Symposium in Kassel, July, 5 - 6 , 2024
In recent research on contemporary art, the category of form has once again been given greater consideration. Current positions take a decidedly political approach to form, thereby overcoming traditional (and often unjustly branded as apolitical) notions of aesthetic formalism. The symposium follows this impulse and combines it with the assumption that form cannot be thought of merely as an aesthetic phenomenon, but that as such it is always also a social form. This approach makes it possible to break down very different problems of contemporary art in a new way. These include, for example, the exhibition form of contemporary art, questions of value form, infrastructural conditions and reified working conditions, the (mimetic) relationship between social reality and artwork. It is precisely by understanding form as a social form that aspects such as race, class and gender can be addressed, which are inscribed in the artworks as social contexts in the same way that they shape their content.
The topic of the symposium ties in with relevant debates of recent years.

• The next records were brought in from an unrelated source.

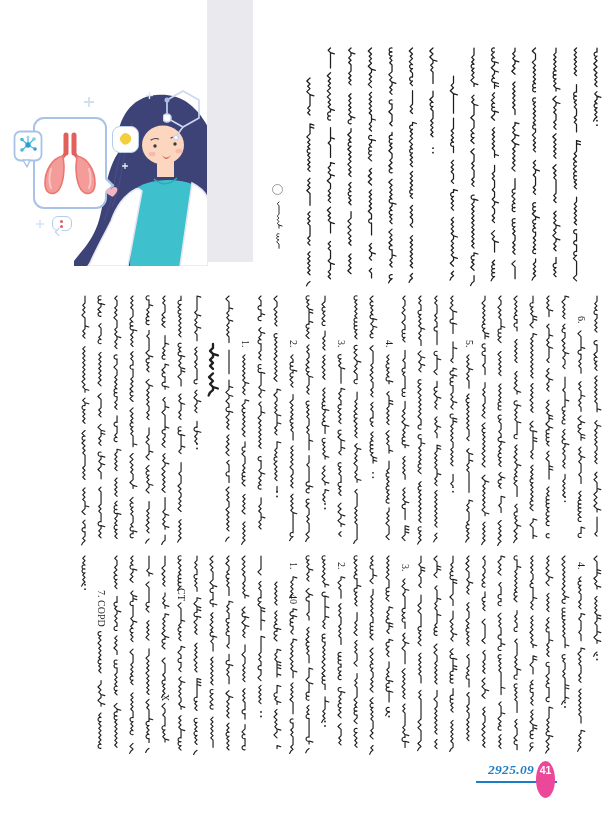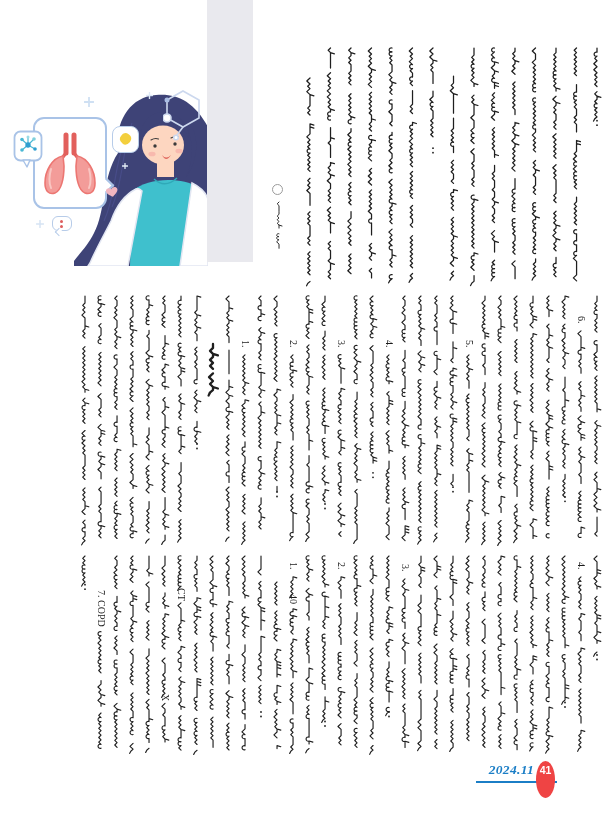--- a/index.html
+++ b/index.html
@@ -55,21 +55,21 @@
   
   .footer{position:absolute;left:456px;top:760px;width:110px;height:26px;z-index:3;}
   .footer .rule{position:absolute;left:20px;top:21px;width:81px;height:1.6px;background:#1b7ec6;}
   .footer .issue{
     position:absolute;right:32px;top:2px;
     font-family:"Liberation Serif",serif;font-style:italic;font-weight:bold;
     font-size:13.5px;color:#1b7ec6;letter-spacing:.3px;white-space:nowrap;
   }
   .footer .badge{
     position:absolute;left:80px;top:1px;width:19px;height:37px;border-radius:50%;
-    background:#ef4444;color:#fff;font-weight:bold;font-size:10.5px;
+    background:#ec4899;color:#fff;font-weight:bold;font-size:10.5px;
     line-height:19px;text-align:center;
   }
 </style>
 </head>
 <body>
 
 <div class="page">
 
   <div class="illustration">
 
@@ -293,17 +293,17 @@
         <text transform="translate(577.6 562) rotate(90)" class="latin">4.</text>
         <path d="M0 0 l-2.3 2.3 l2.3 2.3 a2.1 2.1 0 1 0 0.01 3.8 l-2.3 2.3 l2.3 2.3 l-2.3 2.3 l2.3 2.3 l0 5.3 l-2.3 2.3 l2.3 2.3 l-2.3 2.3 l2.3 2.3 m0 4.6 l3.8 1.1 m-3.8 -1.1 l0 3 l-2.3 2.3 l2.3 2.3 l0 5.0 l0 3.9 l-2.3 2.3 l2.3 2.3 l0 6.1 m0 7.3 l3.8 1.1 m-3.8 -1.1 l0 3 l-3.1 2.9 l3.1 2.9 l-2.3 2.3 l2.3 2.3 l-2.3 2.3 l2.3 2.3 l0 7.2 l-2.3 2.3 l2.3 2.3 l-2.3 2.3 l2.3 2.3 m0 6.6 l-2.3 2.3 l2.3 2.3 l-2.3 2.3 l2.3 2.3 l-2.3 2.3 l2.3 2.3 l-2.3 2.3 l2.3 2.3 l-2.3 2.3 l2.3 2.3 l-2.3 2.3 l2.3 2.3 l0 6.5 m0 7.2 l3.8 1.1 m-3.8 -1.1 l0 3 l-2.3 2.3 l2.3 2.3 l-2.3 2.3 l2.3 2.3 l-2.3 2.3 l2.3 2.3 q-2.6 1.5 -3.4 4.2" transform="translate(581 576.8)" stroke="#1f1f1f" stroke-width="1.15"></path>
         <path d="M0 0 l-3.1 2.9 l3.1 2.9 l0 4.2 l0 3.6 l3.8 1.1 m-3.8 -1.1 l0 3 l3.8 1.1 m-3.8 -1.1 l0 3 l-3.1 2.9 l3.1 2.9 l-2.3 2.3 l2.3 2.3 l3.8 1.1 m-3.8 -1.1 l0 3 m0 7.4 l-2.3 2.3 l2.3 2.3 l-2.3 2.3 l2.3 2.3 l-2.3 2.3 l2.3 2.3 l-2.3 2.3 l2.3 2.3 l3.8 1.1 m-3.8 -1.1 l0 3 l3.8 1.1 m-3.8 -1.1 l0 3 l-2.3 2.3 l2.3 2.3 l0 6.1 l3.8 1.1 m-3.8 -1.1 l0 3 l-3.1 2.9 l3.1 2.9 l3.8 1.1 m-3.8 -1.1 l0 3 m0 8.8 q-2.6 1.5 -3.4 4.2" transform="translate(597 556.0)" stroke="#1f1f1f" stroke-width="1.15"></path>
         <circle cx="597" cy="655.0" r="0.9" fill="#1f1f1f"></circle>
         <circle cx="597" cy="659.5" r="0.9" fill="#1f1f1f"></circle>
       </g>
     </svg>
 
   <div class="footer">
     <div class="rule"></div>
-    <span class="issue">2024.11</span>
+    <span class="issue">2925.09</span>
     <span class="badge">41</span>
   </div>
 
 </div>
 
 </body></html>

These include, for example, the proposal to replace the concept of “format” with that of “medium” in order to do justice to the digital conditions of contemporary art. Or even the consideration of localizing the category of form not only in art but also in everyday patterns of social order. However, the expansion of the category of form does not mean its dissolution. Rather, the scattered debates (in which the concept of form itself is sometimes explicitly avoided) show that the category of form must be supplemented by aspects of mediation through and as form. For it is only in its made-ness and as through form that the autonomy of art is articulated. While the symposium will focus on contemporary art and current theoretical developments, it will also revisit (forgotten) formalist traditions and make them productive for the present.
The symposium is dedicated to the memory of Marina Vishmidt (1976–2024), who planned to speak at the symposium and who remains an inspiration for thinking about form as social form.